So that the king could forget Vashti and what he had regrettably done against her, he put out a search to find beautiful young virgins to replace her. It was a contest and one would be chosen out of the ‘best of the best’ of his kingdom. Distractions are usually very effective to drown out a guilty conscience plagued with regret. Satan makes sure of that because his ultimate goal is to see the same sin happen again.
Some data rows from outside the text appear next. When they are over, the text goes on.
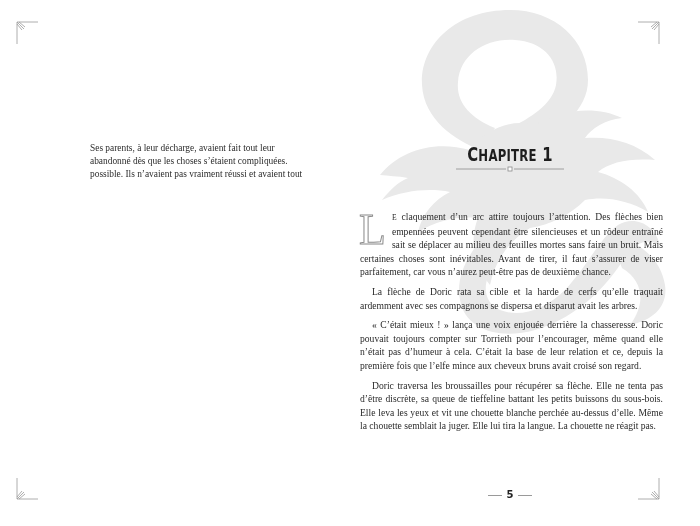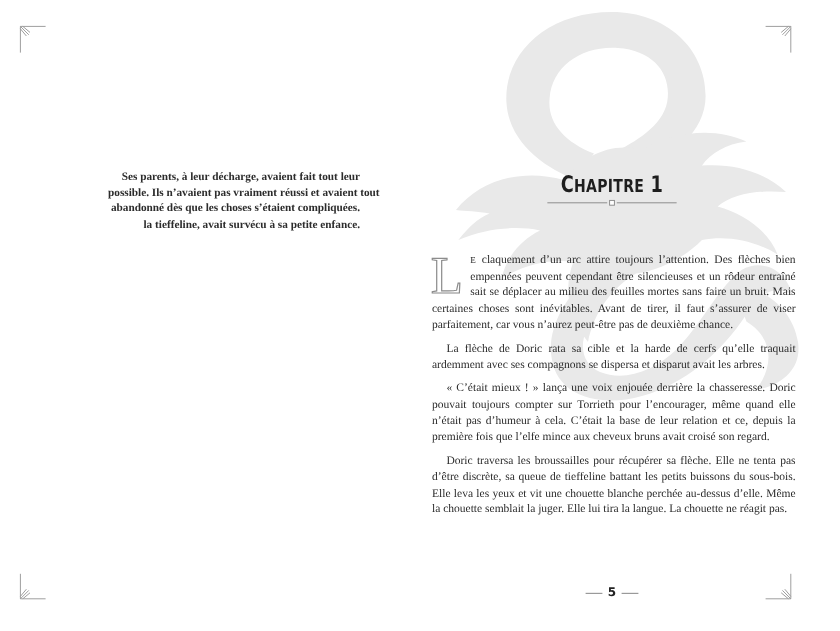"Ses parents, à leur décharge," .left-text { font-weight: bold -> none; text-align: right -> left }
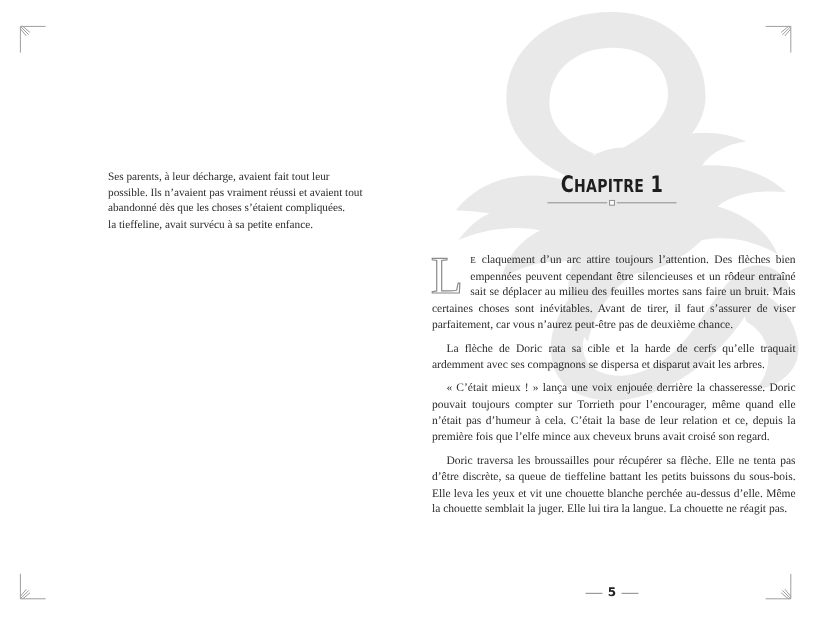"possible. Ils n’avaient pas vraiment" div { order: before "abandonné dès que les choses" -> after "abandonné dès que les choses" }
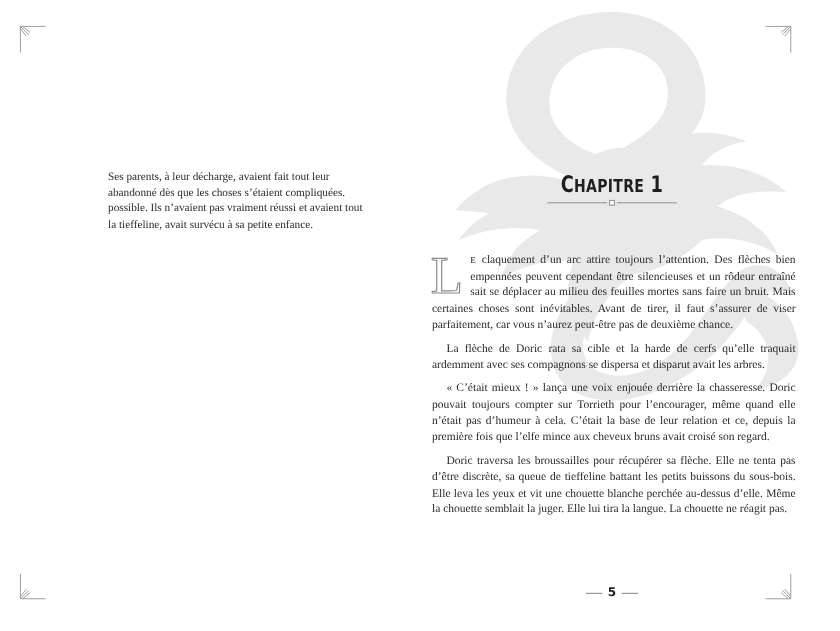"la tieffeline, avait survécu à" div { html: <div>la tieffeline, avait survécu à sa petite enfance.</div> -> none }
An appetite that strays from God’s prescription for a prosperous life will become, over time, twisted and unquenchable. There’s no other way it can go because sin begets sin. Iniquity can never stay small. The journey to the land of perversion is slow paced because the changes in a sinful appetite seem subtle at first. It is like lowering the lighting in a room a little bit at a time. It isn’t until I’m nearly in darkness that I wake up and say, “Hey, wait a minute. I can’t see.” I am oblivious to the changes as I head toward ultimate blindness.

The degree of sin I will tolerate tomorrow is directly linked to what goes unnoticed today! A stray word, a lustful thought, a brief contemplation of revenge; these are the seeds which sprout spiritual weeds. No wonder Paul encourages each of us to take every thought captive. He’s not encouraging OCD but the prevention of small things becoming big things.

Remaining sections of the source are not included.